High Court to Weigh Future of Nuclear Waste, Licensing Policy
Nuclear industry wants to preserve licensing, appeal procedures
Texas, other states want to protect land from waste damages
By Alexis Waiss
March 4, 2025, 6:30 PM GMT+8
The US Supreme Court will soon address a decades-long feud about what the nuclear industry should do with its spent fuel while it waits for Congress to establish a permanent repository.
Justices will hear arguments Wednesday surrounding the Nuclear Regulatory Commission’s right to license commercialized mass nuclear waste storage and opponents’ standing to challenge those licenses in court.
Interim Storage Partners LLC and Holtec International Corp. attempted to provide a solution by building temporary storage sites in west Texas and southeast New Mexico, but the NRC faced pushback in the Fifth Circuit and Tenth Circuit after it approved 40-year licenses for those facilities.
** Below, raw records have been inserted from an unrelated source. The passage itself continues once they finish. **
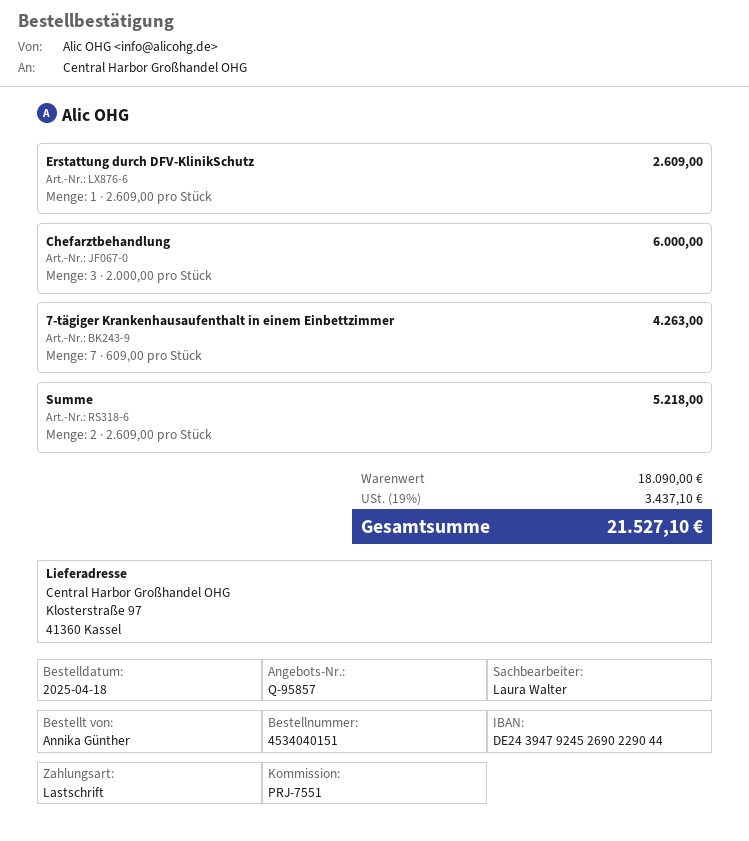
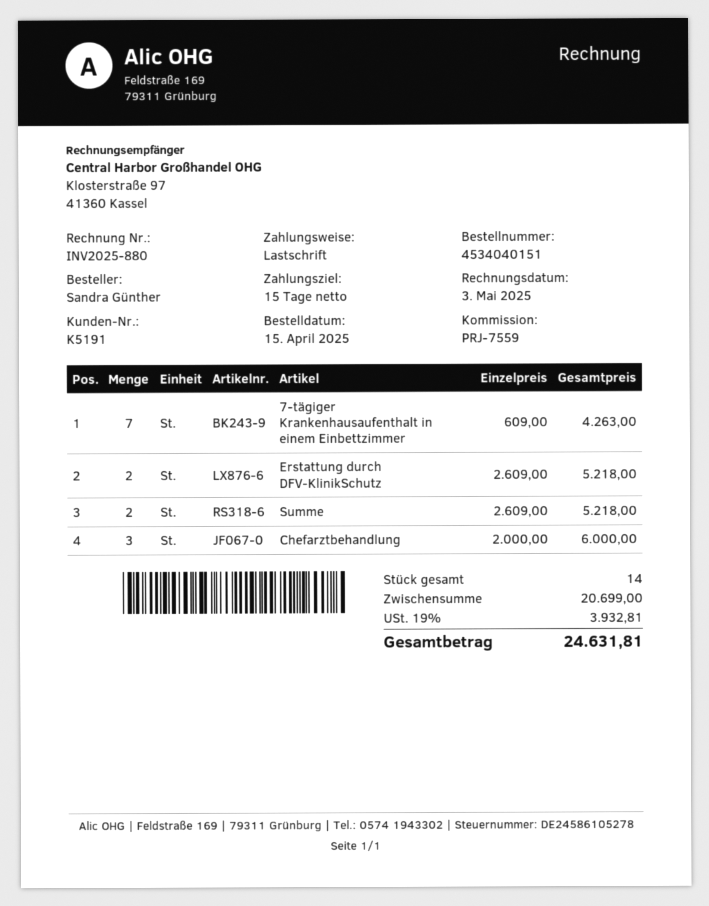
order date: 2025-04-18 -> 2025-04-15
reference: PRJ-7551 -> PRJ-7559
ordered by: Annika Günther -> Sandra Günther
Erstattung durch DFV-KlinikSchutz: 1 x 2609.00 = 2609.00 -> 2 x 2609.00 = 5218.00
subtotal: 18090.00 -> 20699.00
tax: 19% = 3437.10 -> 19% = 3932.81
total: 21527.10 -> 24631.81

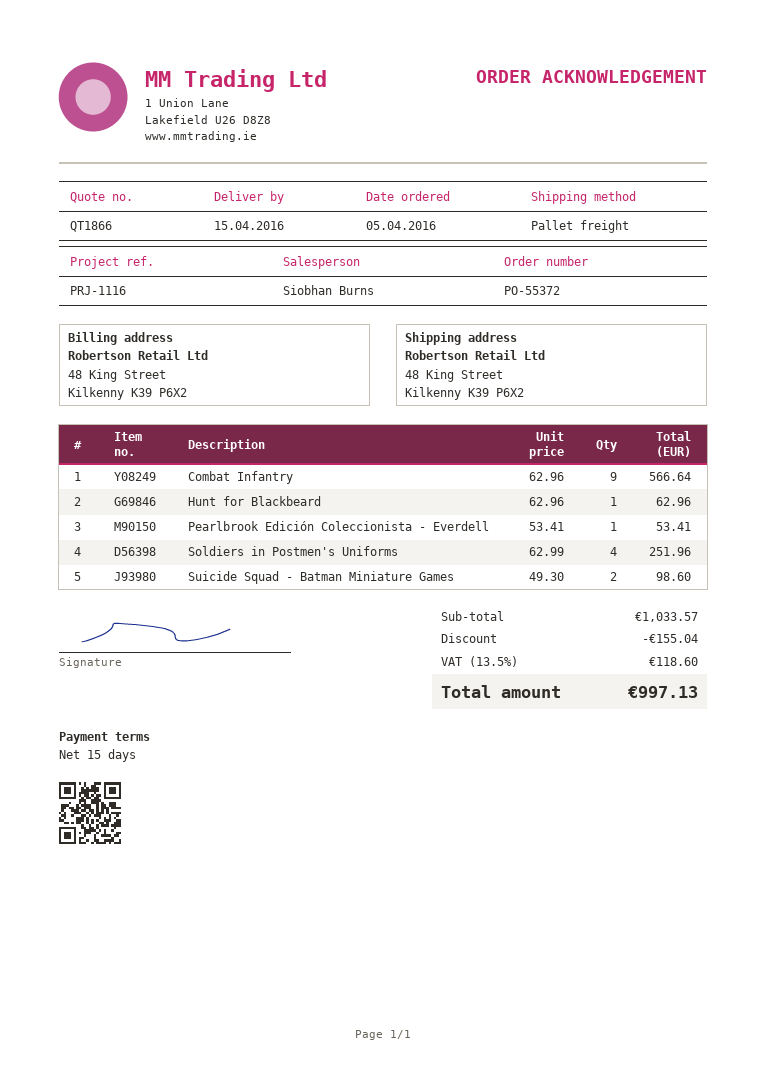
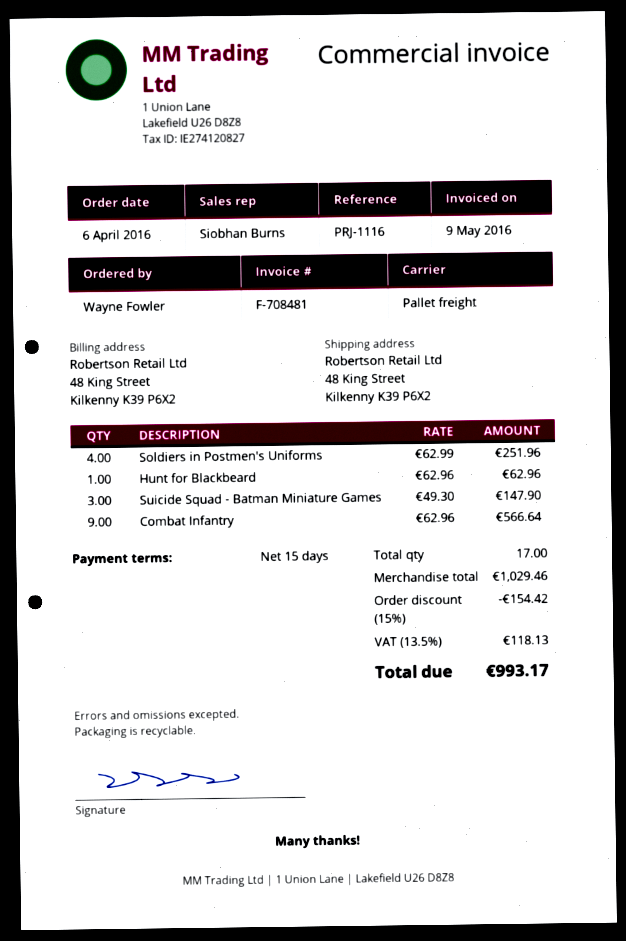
order date: 2016-04-05 -> 2016-04-06
Pearlbrook Edición Coleccionista - Everdell: 1 x 53.41 = 53.41 -> none
Suicide Squad - Batman Miniature Games: 2 x 49.30 = 98.60 -> 3 x 49.30 = 147.90
subtotal: 1033.57 -> 1029.46
discount: 155.04 -> 154.42
tax: 13.5% = 118.60 -> 13.5% = 118.13
total: 997.13 -> 993.17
“It can become difficult in an uncertain regulatory environment to get financing for projects,” said Brad Thompson, an energy partner for Duane Morris LLP based in Austin, Texas. “I do think that there’s going to be a chilling effect on development of new projects if there’s not clarity about what is going to be required.”
The ISP site in Andrews County, Texas, could hold up to 40,000 tons of highly radioactive waste from plants across the country, but Texas says that waste will be stored on top of an oil field with active oil and gas wells. That spent fuel “is too ‘dangerous’ to be placed anywhere other than in ‘a deep geologic repository,’” the state said in its brief, citing statements from Republican Gov. Greg Abbott.
The commission argues the Atomic Energy Act gives them the authority to license temporary private storage away from nuclear reactors and that Texas should not have the ability to sue in the Fifth Circuit since it never participated in administrative proceedings.
But the Texas Attorney General’s Office argues administrative law doesn’t explicitly forbid them from filing a petition for review. The department also claims it has a major questions case, because Congress clearly designated spent nuclear fuel to be stored in Yucca Mountain, Nev., or at an interim federal facility, not a private facility.